Front-end code change data
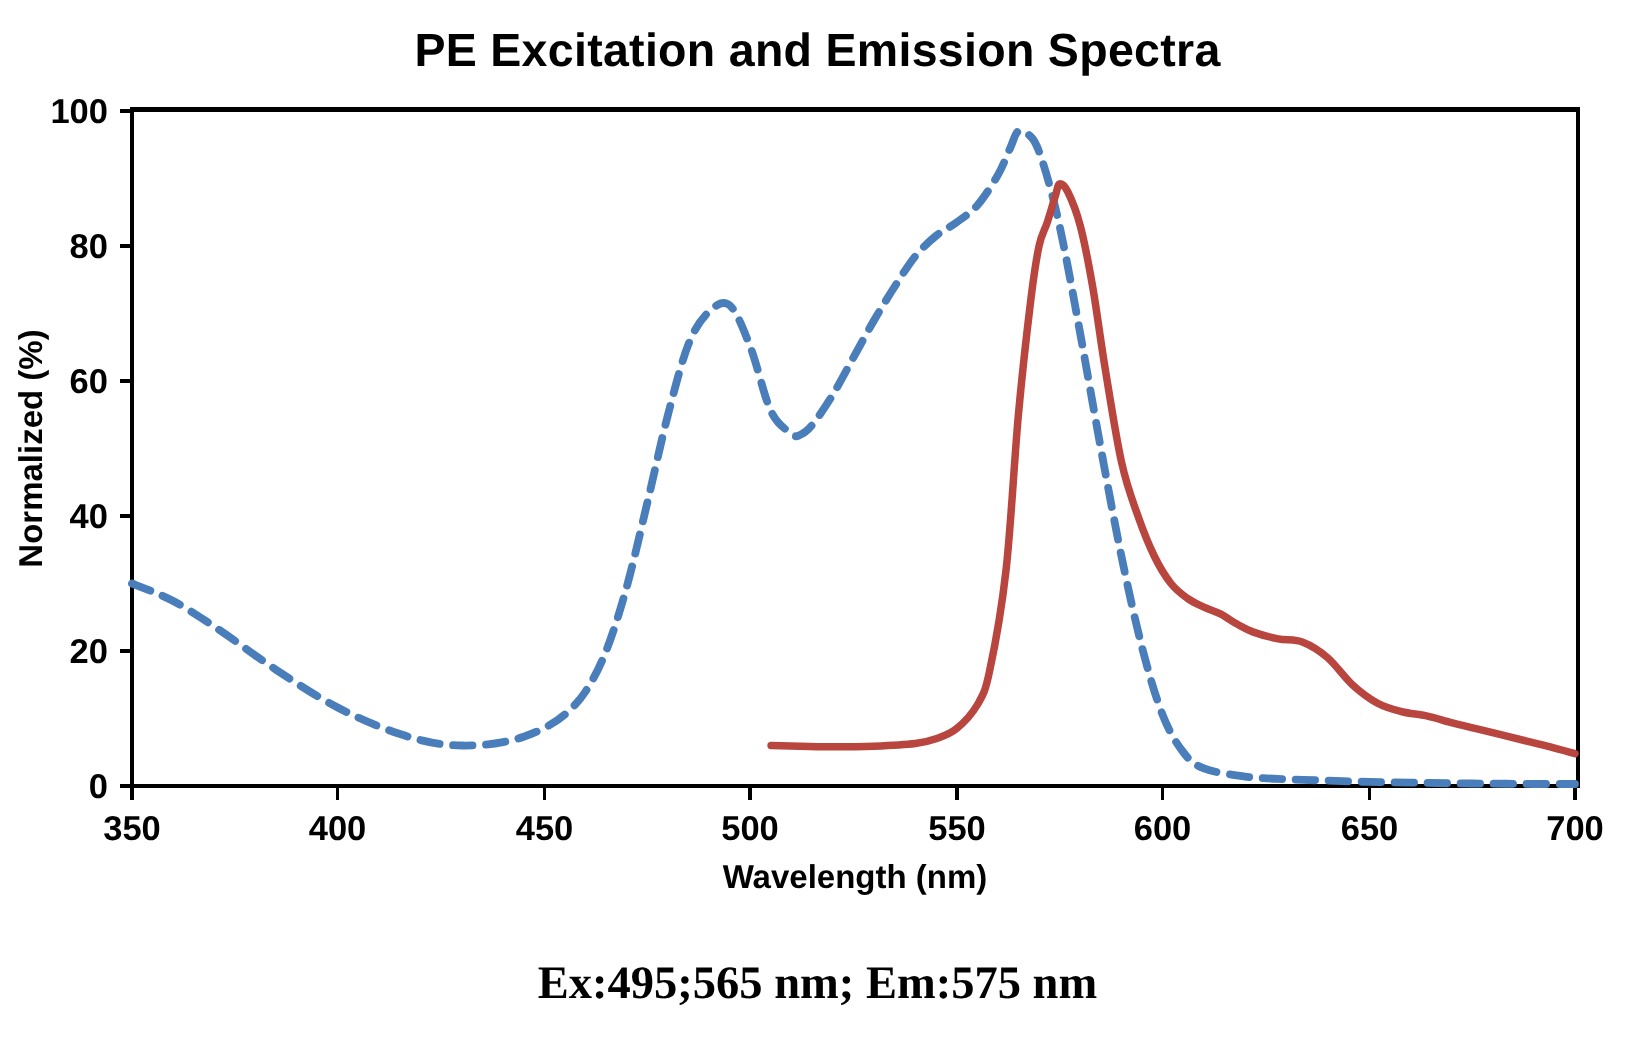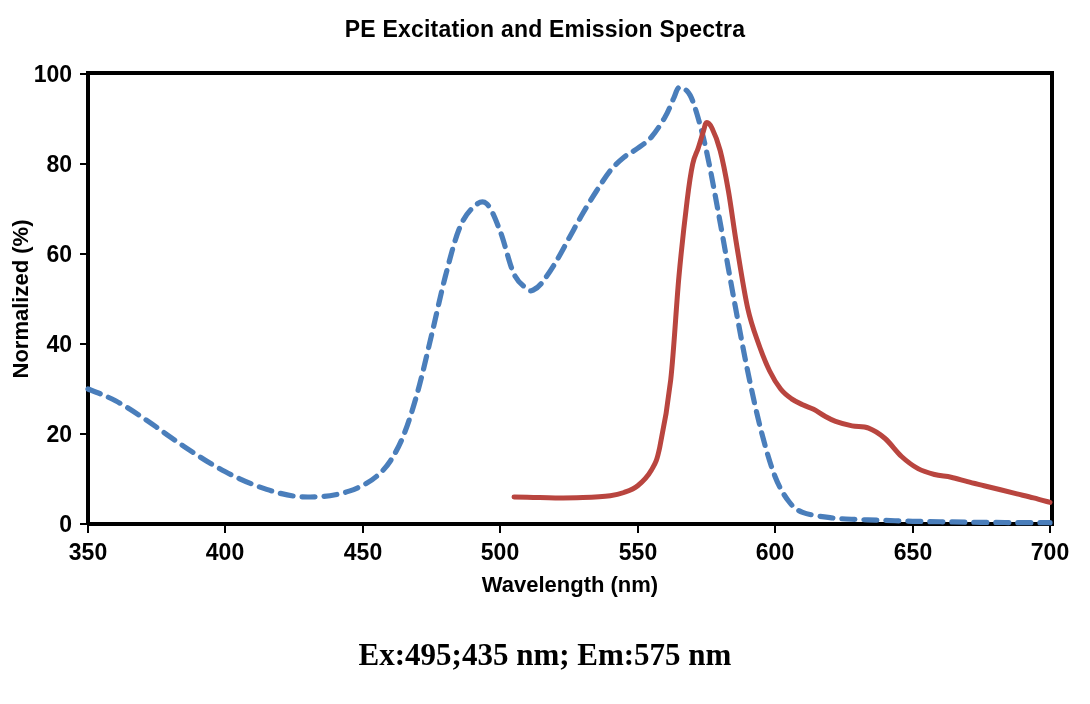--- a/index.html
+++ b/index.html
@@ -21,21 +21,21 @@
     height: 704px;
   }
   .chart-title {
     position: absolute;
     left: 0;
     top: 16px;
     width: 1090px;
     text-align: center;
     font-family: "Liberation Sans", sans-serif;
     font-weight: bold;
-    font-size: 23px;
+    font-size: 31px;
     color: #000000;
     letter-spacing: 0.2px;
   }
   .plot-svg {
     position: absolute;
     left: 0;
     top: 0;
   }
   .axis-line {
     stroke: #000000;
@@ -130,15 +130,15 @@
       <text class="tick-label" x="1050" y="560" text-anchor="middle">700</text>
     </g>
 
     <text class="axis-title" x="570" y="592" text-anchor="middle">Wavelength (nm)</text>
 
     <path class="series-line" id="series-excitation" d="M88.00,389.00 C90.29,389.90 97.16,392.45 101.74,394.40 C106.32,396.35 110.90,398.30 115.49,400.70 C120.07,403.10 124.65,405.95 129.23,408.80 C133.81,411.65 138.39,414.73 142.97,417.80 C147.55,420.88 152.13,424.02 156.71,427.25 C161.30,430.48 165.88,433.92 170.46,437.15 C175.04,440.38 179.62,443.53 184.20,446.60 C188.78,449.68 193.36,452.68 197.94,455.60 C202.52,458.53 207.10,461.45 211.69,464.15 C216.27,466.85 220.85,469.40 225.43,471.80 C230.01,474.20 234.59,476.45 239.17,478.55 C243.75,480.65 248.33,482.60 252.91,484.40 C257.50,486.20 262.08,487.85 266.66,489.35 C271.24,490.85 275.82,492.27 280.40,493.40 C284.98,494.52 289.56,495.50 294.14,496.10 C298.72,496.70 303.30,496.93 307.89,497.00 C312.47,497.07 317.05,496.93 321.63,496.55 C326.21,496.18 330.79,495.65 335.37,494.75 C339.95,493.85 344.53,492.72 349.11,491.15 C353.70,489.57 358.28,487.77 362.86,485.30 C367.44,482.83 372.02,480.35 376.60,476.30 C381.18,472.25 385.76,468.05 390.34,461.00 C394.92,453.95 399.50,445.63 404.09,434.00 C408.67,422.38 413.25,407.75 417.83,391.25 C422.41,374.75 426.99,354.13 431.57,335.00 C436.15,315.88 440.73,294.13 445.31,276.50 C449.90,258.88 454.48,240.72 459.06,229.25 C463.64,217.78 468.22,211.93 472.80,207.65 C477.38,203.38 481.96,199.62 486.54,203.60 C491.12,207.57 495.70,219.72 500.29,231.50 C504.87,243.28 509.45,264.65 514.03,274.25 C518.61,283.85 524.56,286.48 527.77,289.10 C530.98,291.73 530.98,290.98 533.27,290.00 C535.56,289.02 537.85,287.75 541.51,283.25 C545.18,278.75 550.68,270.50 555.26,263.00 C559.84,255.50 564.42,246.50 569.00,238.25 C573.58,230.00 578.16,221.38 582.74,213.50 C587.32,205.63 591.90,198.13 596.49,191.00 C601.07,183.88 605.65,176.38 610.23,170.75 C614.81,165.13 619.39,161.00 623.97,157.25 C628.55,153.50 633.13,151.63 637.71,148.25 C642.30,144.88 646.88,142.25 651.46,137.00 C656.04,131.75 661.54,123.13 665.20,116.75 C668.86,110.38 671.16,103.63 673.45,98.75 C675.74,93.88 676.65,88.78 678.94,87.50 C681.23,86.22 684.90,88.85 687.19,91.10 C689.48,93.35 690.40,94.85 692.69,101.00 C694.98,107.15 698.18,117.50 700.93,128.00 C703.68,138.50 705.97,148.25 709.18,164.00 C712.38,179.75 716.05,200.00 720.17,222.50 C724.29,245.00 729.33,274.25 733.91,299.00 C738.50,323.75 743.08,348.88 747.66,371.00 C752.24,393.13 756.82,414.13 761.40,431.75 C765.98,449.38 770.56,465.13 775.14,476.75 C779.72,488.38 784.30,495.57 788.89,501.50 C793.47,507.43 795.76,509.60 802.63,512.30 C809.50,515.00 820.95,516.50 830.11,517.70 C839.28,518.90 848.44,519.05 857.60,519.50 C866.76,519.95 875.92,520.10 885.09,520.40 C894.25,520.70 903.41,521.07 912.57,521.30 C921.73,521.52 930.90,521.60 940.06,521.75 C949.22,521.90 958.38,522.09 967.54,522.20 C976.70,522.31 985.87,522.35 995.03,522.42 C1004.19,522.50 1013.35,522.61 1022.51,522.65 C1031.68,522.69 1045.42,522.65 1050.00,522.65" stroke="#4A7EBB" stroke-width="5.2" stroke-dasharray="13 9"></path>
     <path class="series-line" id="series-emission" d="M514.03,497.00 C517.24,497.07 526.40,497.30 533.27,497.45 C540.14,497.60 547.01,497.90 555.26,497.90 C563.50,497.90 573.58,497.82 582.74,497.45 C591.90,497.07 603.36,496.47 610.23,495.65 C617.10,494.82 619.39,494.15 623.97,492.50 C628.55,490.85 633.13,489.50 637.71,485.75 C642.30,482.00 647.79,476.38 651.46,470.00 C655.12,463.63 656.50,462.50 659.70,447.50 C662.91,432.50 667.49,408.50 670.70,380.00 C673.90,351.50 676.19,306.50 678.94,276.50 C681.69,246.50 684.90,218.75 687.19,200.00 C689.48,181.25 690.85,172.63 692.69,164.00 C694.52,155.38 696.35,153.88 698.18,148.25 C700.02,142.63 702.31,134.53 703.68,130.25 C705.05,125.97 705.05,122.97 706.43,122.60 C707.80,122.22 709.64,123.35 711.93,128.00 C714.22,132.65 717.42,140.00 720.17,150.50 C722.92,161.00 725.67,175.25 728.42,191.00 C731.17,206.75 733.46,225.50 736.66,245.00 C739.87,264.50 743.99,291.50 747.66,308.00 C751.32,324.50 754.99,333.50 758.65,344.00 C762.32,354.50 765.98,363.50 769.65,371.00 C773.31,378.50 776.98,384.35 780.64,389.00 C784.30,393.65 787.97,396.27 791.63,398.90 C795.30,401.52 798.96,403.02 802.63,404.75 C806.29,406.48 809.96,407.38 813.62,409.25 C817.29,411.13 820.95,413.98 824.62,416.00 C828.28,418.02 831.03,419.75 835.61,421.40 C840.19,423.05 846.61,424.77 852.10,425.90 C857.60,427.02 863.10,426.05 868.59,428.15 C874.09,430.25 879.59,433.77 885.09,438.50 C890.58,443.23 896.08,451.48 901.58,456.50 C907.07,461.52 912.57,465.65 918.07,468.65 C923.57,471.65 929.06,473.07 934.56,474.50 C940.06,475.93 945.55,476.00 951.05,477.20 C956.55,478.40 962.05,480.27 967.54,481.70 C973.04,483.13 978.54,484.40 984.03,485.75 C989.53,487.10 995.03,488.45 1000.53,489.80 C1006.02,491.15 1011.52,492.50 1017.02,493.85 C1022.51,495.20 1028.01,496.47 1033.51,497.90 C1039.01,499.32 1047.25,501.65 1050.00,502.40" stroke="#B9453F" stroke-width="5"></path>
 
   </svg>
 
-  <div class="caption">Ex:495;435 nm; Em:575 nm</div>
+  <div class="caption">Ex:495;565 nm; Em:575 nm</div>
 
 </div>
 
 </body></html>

### EXERCISE
Write out the data exactly, and exclude every picture it holds.

### TASK RESPONSE
--- a/index.html
+++ b/index.html
@@ -21,21 +21,21 @@
     height: 704px;
   }
   .chart-title {
     position: absolute;
     left: 0;
     top: 16px;
     width: 1090px;
     text-align: center;
     font-family: "Liberation Sans", sans-serif;
     font-weight: bold;
-    font-size: 23px;
+    font-size: 31px;
     color: #000000;
     letter-spacing: 0.2px;
   }
   .plot-svg {
     position: absolute;
     left: 0;
     top: 0;
   }
   .axis-line {
     stroke: #000000;
@@ -130,15 +130,15 @@
       <text class="tick-label" x="1050" y="560" text-anchor="middle">700</text>
     </g>
 
     <text class="axis-title" x="570" y="592" text-anchor="middle">Wavelength (nm)</text>
 
     <path class="series-line" id="series-excitation" d="M88.00,389.00 C90.29,389.90 97.16,392.45 101.74,394.40 C106.32,396.35 110.90,398.30 115.49,400.70 C120.07,403.10 124.65,405.95 129.23,408.80 C133.81,411.65 138.39,414.73 142.97,417.80 C147.55,420.88 152.13,424.02 156.71,427.25 C161.30,430.48 165.88,433.92 170.46,437.15 C175.04,440.38 179.62,443.53 184.20,446.60 C188.78,449.68 193.36,452.68 197.94,455.60 C202.52,458.53 207.10,461.45 211.69,464.15 C216.27,466.85 220.85,469.40 225.43,471.80 C230.01,474.20 234.59,476.45 239.17,478.55 C243.75,480.65 248.33,482.60 252.91,484.40 C257.50,486.20 262.08,487.85 266.66,489.35 C271.24,490.85 275.82,492.27 280.40,493.40 C284.98,494.52 289.56,495.50 294.14,496.10 C298.72,496.70 303.30,496.93 307.89,497.00 C312.47,497.07 317.05,496.93 321.63,496.55 C326.21,496.18 330.79,495.65 335.37,494.75 C339.95,493.85 344.53,492.72 349.11,491.15 C353.70,489.57 358.28,487.77 362.86,485.30 C367.44,482.83 372.02,480.35 376.60,476.30 C381.18,472.25 385.76,468.05 390.34,461.00 C394.92,453.95 399.50,445.63 404.09,434.00 C408.67,422.38 413.25,407.75 417.83,391.25 C422.41,374.75 426.99,354.13 431.57,335.00 C436.15,315.88 440.73,294.13 445.31,276.50 C449.90,258.88 454.48,240.72 459.06,229.25 C463.64,217.78 468.22,211.93 472.80,207.65 C477.38,203.38 481.96,199.62 486.54,203.60 C491.12,207.57 495.70,219.72 500.29,231.50 C504.87,243.28 509.45,264.65 514.03,274.25 C518.61,283.85 524.56,286.48 527.77,289.10 C530.98,291.73 530.98,290.98 533.27,290.00 C535.56,289.02 537.85,287.75 541.51,283.25 C545.18,278.75 550.68,270.50 555.26,263.00 C559.84,255.50 564.42,246.50 569.00,238.25 C573.58,230.00 578.16,221.38 582.74,213.50 C587.32,205.63 591.90,198.13 596.49,191.00 C601.07,183.88 605.65,176.38 610.23,170.75 C614.81,165.13 619.39,161.00 623.97,157.25 C628.55,153.50 633.13,151.63 637.71,148.25 C642.30,144.88 646.88,142.25 651.46,137.00 C656.04,131.75 661.54,123.13 665.20,116.75 C668.86,110.38 671.16,103.63 673.45,98.75 C675.74,93.88 676.65,88.78 678.94,87.50 C681.23,86.22 684.90,88.85 687.19,91.10 C689.48,93.35 690.40,94.85 692.69,101.00 C694.98,107.15 698.18,117.50 700.93,128.00 C703.68,138.50 705.97,148.25 709.18,164.00 C712.38,179.75 716.05,200.00 720.17,222.50 C724.29,245.00 729.33,274.25 733.91,299.00 C738.50,323.75 743.08,348.88 747.66,371.00 C752.24,393.13 756.82,414.13 761.40,431.75 C765.98,449.38 770.56,465.13 775.14,476.75 C779.72,488.38 784.30,495.57 788.89,501.50 C793.47,507.43 795.76,509.60 802.63,512.30 C809.50,515.00 820.95,516.50 830.11,517.70 C839.28,518.90 848.44,519.05 857.60,519.50 C866.76,519.95 875.92,520.10 885.09,520.40 C894.25,520.70 903.41,521.07 912.57,521.30 C921.73,521.52 930.90,521.60 940.06,521.75 C949.22,521.90 958.38,522.09 967.54,522.20 C976.70,522.31 985.87,522.35 995.03,522.42 C1004.19,522.50 1013.35,522.61 1022.51,522.65 C1031.68,522.69 1045.42,522.65 1050.00,522.65" stroke="#4A7EBB" stroke-width="5.2" stroke-dasharray="13 9"></path>
     <path class="series-line" id="series-emission" d="M514.03,497.00 C517.24,497.07 526.40,497.30 533.27,497.45 C540.14,497.60 547.01,497.90 555.26,497.90 C563.50,497.90 573.58,497.82 582.74,497.45 C591.90,497.07 603.36,496.47 610.23,495.65 C617.10,494.82 619.39,494.15 623.97,492.50 C628.55,490.85 633.13,489.50 637.71,485.75 C642.30,482.00 647.79,476.38 651.46,470.00 C655.12,463.63 656.50,462.50 659.70,447.50 C662.91,432.50 667.49,408.50 670.70,380.00 C673.90,351.50 676.19,306.50 678.94,276.50 C681.69,246.50 684.90,218.75 687.19,200.00 C689.48,181.25 690.85,172.63 692.69,164.00 C694.52,155.38 696.35,153.88 698.18,148.25 C700.02,142.63 702.31,134.53 703.68,130.25 C705.05,125.97 705.05,122.97 706.43,122.60 C707.80,122.22 709.64,123.35 711.93,128.00 C714.22,132.65 717.42,140.00 720.17,150.50 C722.92,161.00 725.67,175.25 728.42,191.00 C731.17,206.75 733.46,225.50 736.66,245.00 C739.87,264.50 743.99,291.50 747.66,308.00 C751.32,324.50 754.99,333.50 758.65,344.00 C762.32,354.50 765.98,363.50 769.65,371.00 C773.31,378.50 776.98,384.35 780.64,389.00 C784.30,393.65 787.97,396.27 791.63,398.90 C795.30,401.52 798.96,403.02 802.63,404.75 C806.29,406.48 809.96,407.38 813.62,409.25 C817.29,411.13 820.95,413.98 824.62,416.00 C828.28,418.02 831.03,419.75 835.61,421.40 C840.19,423.05 846.61,424.77 852.10,425.90 C857.60,427.02 863.10,426.05 868.59,428.15 C874.09,430.25 879.59,433.77 885.09,438.50 C890.58,443.23 896.08,451.48 901.58,456.50 C907.07,461.52 912.57,465.65 918.07,468.65 C923.57,471.65 929.06,473.07 934.56,474.50 C940.06,475.93 945.55,476.00 951.05,477.20 C956.55,478.40 962.05,480.27 967.54,481.70 C973.04,483.13 978.54,484.40 984.03,485.75 C989.53,487.10 995.03,488.45 1000.53,489.80 C1006.02,491.15 1011.52,492.50 1017.02,493.85 C1022.51,495.20 1028.01,496.47 1033.51,497.90 C1039.01,499.32 1047.25,501.65 1050.00,502.40" stroke="#B9453F" stroke-width="5"></path>
 
   </svg>
 
-  <div class="caption">Ex:495;435 nm; Em:575 nm</div>
+  <div class="caption">Ex:495;565 nm; Em:575 nm</div>
 
 </div>
 
 </body></html>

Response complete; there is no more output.